Es stellt sich die Frage, warum die türkische Regierung die Jihadisten direkt oder zumindest indirekt unterstützt. Zunächst wohl zur Stärkung der syrischen Opposition. Aber sicher auch, weil der IS seit mehr als einem Jahr einen verbissenen Krieg gegen die kurdischen Enklaven Nordsyriens führt. Diese werden von der Demokratischen Unionspartei (PYD), einem Ableger der türkischen Guerilla PKK, kontrolliert. Die Schwächung der PYD war im Interesse Erdoğans, weil er stets ein Übergreifen kurdischer Autonomiebestrebungen auf die türkisch-kurdische Bevölkerung befürchtet. Die als »Friedensprozess« titulierten gleichzeitigen Verhandlungen mit dem auf der Gefängnisinsel Imralı einsitzenden PKK-Führer Abdullah Öcalan stehen dazu nicht im Widerspruch. Öcalan befindet sich in türkischem Gewahrsam, sein Verhandlungspartner ist der türkische Geheimdienst.
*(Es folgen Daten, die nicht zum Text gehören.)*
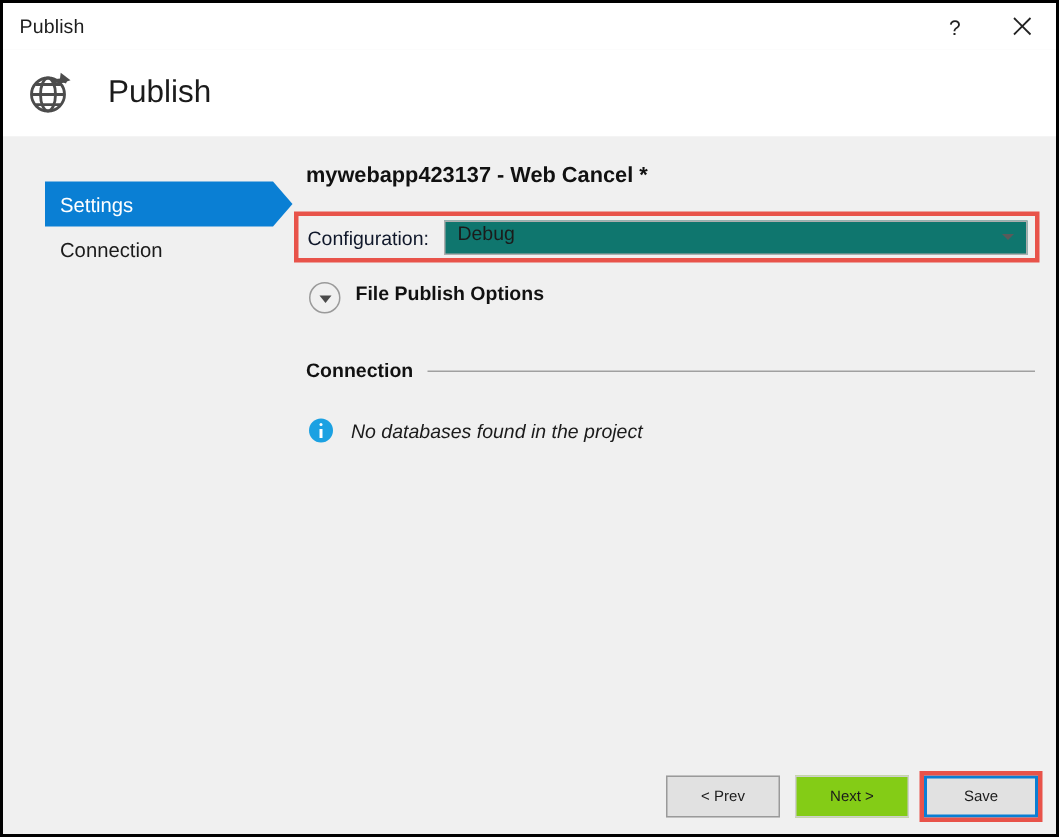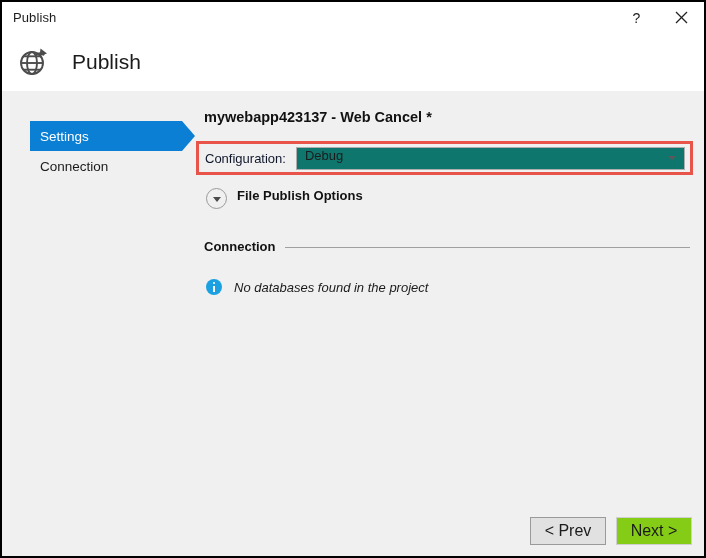"< Prev" .btn { font-size: 16px -> 10px }
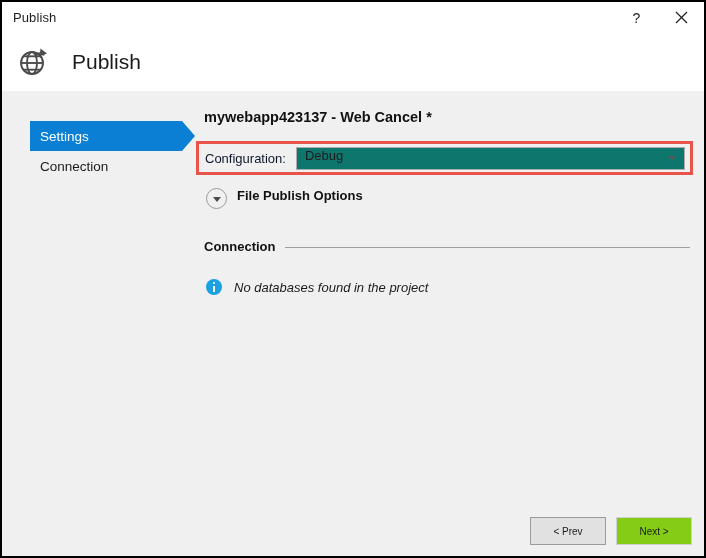"Save" div.btn { html: none -> <div> <span>Save</span> <span></span> </div> }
Öcalan bleibt als Pfand also ein Druckmittel gegen die PKK. Umso ironischer erscheint die Wendung, dass nun fast alle kurdischen Einheiten, die Peschmerga im Nordirak, die PYD in Syrien und die PKK in der Türkei derzeit mehr oder weniger gemeinsam gegen den IS kämpfen. Die Türkei muss einen weiteren Zulauf zahlreicher Flüchtlinge verkraften und sieht sich gleichzeitig einer kurdischen Phalanx gegenüber, die sie immer zu verhindern versucht hatte.